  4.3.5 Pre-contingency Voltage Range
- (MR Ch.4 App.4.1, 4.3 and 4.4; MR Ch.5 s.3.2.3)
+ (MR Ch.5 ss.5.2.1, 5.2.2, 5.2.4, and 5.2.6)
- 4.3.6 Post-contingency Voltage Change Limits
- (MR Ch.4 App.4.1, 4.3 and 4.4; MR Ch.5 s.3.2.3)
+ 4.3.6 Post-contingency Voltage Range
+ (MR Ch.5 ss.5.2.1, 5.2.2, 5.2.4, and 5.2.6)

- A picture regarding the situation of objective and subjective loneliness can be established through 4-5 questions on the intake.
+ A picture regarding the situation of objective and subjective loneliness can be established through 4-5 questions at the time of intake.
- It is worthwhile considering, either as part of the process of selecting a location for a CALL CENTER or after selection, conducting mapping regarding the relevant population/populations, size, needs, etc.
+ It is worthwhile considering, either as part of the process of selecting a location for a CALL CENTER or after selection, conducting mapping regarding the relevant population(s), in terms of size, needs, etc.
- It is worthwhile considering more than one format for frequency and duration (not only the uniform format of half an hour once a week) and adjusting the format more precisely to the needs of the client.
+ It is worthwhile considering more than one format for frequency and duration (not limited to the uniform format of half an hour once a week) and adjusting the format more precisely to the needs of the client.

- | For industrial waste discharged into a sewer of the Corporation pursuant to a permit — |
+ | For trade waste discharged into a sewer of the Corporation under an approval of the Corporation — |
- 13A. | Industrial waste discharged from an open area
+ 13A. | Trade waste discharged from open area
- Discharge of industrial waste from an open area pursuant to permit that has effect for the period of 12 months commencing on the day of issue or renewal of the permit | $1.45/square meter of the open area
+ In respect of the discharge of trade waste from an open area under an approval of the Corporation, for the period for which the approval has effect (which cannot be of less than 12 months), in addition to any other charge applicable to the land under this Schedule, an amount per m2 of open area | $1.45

· · ·

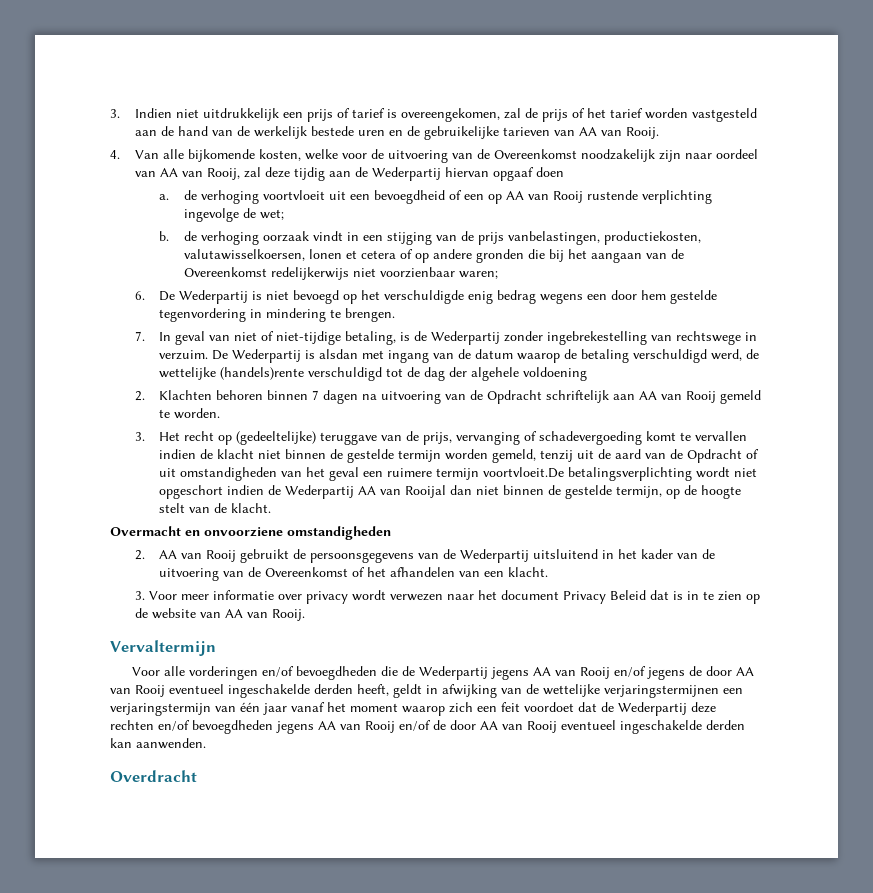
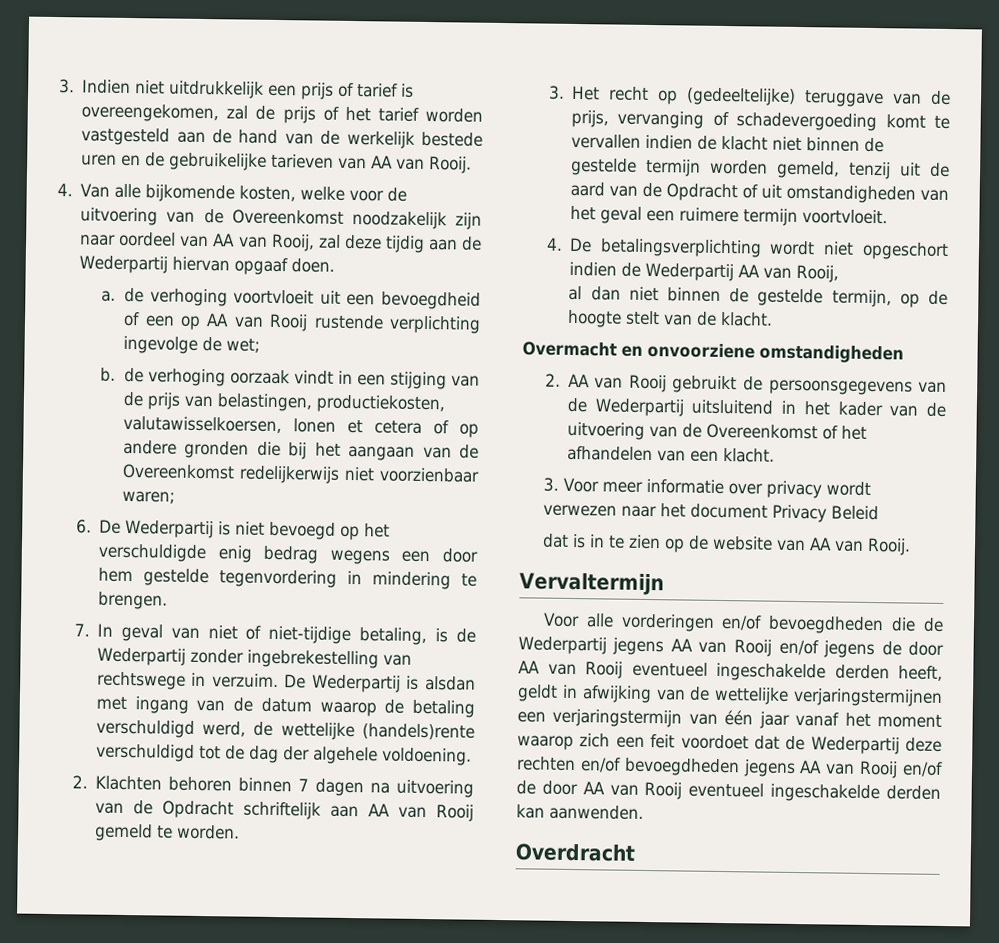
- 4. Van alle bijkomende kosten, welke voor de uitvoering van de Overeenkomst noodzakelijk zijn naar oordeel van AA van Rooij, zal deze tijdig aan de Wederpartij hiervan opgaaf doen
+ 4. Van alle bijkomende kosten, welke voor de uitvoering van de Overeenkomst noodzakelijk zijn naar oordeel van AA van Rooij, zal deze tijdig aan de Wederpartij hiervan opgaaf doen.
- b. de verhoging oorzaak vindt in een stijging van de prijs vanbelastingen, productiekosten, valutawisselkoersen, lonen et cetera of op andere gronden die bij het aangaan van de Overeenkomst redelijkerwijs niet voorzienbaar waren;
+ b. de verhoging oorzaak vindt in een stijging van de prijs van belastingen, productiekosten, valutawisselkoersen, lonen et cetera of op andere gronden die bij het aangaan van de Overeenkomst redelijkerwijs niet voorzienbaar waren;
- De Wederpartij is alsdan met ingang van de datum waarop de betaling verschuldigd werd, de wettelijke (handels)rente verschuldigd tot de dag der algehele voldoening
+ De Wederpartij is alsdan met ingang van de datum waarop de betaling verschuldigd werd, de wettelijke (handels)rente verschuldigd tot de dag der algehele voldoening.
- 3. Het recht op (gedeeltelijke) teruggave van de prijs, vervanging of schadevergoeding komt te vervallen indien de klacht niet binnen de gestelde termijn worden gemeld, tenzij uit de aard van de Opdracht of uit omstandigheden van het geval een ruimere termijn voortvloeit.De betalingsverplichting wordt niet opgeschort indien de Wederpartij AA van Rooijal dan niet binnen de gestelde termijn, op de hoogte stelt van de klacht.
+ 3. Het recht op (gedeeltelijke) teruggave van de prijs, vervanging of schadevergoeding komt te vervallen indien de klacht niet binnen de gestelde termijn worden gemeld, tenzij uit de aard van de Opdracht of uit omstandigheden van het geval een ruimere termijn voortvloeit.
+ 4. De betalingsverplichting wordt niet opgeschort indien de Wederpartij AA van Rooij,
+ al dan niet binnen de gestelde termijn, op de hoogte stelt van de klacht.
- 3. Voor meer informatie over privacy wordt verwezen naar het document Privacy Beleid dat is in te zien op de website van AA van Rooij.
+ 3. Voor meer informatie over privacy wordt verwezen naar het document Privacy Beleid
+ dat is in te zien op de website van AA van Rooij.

· · ·

▸ EXERCISE DESCRIPTION: An exact copy of the lines above between the line holding "4.3.5 Pre-contingency Voltage Range" and the line holding "time of intake.", inclusive, is the whole answer.

▸ WRITTEN SOLUTION:
  4.3.5 Pre-contingency Voltage Range
- (MR Ch.4 App.4.1, 4.3 and 4.4; MR Ch.5 s.3.2.3)
+ (MR Ch.5 ss.5.2.1, 5.2.2, 5.2.4, and 5.2.6)
- 4.3.6 Post-contingency Voltage Change Limits
- (MR Ch.4 App.4.1, 4.3 and 4.4; MR Ch.5 s.3.2.3)
+ 4.3.6 Post-contingency Voltage Range
+ (MR Ch.5 ss.5.2.1, 5.2.2, 5.2.4, and 5.2.6)

- A picture regarding the situation of objective and subjective loneliness can be established through 4-5 questions on the intake.
+ A picture regarding the situation of objective and subjective loneliness can be established through 4-5 questions at the time of intake.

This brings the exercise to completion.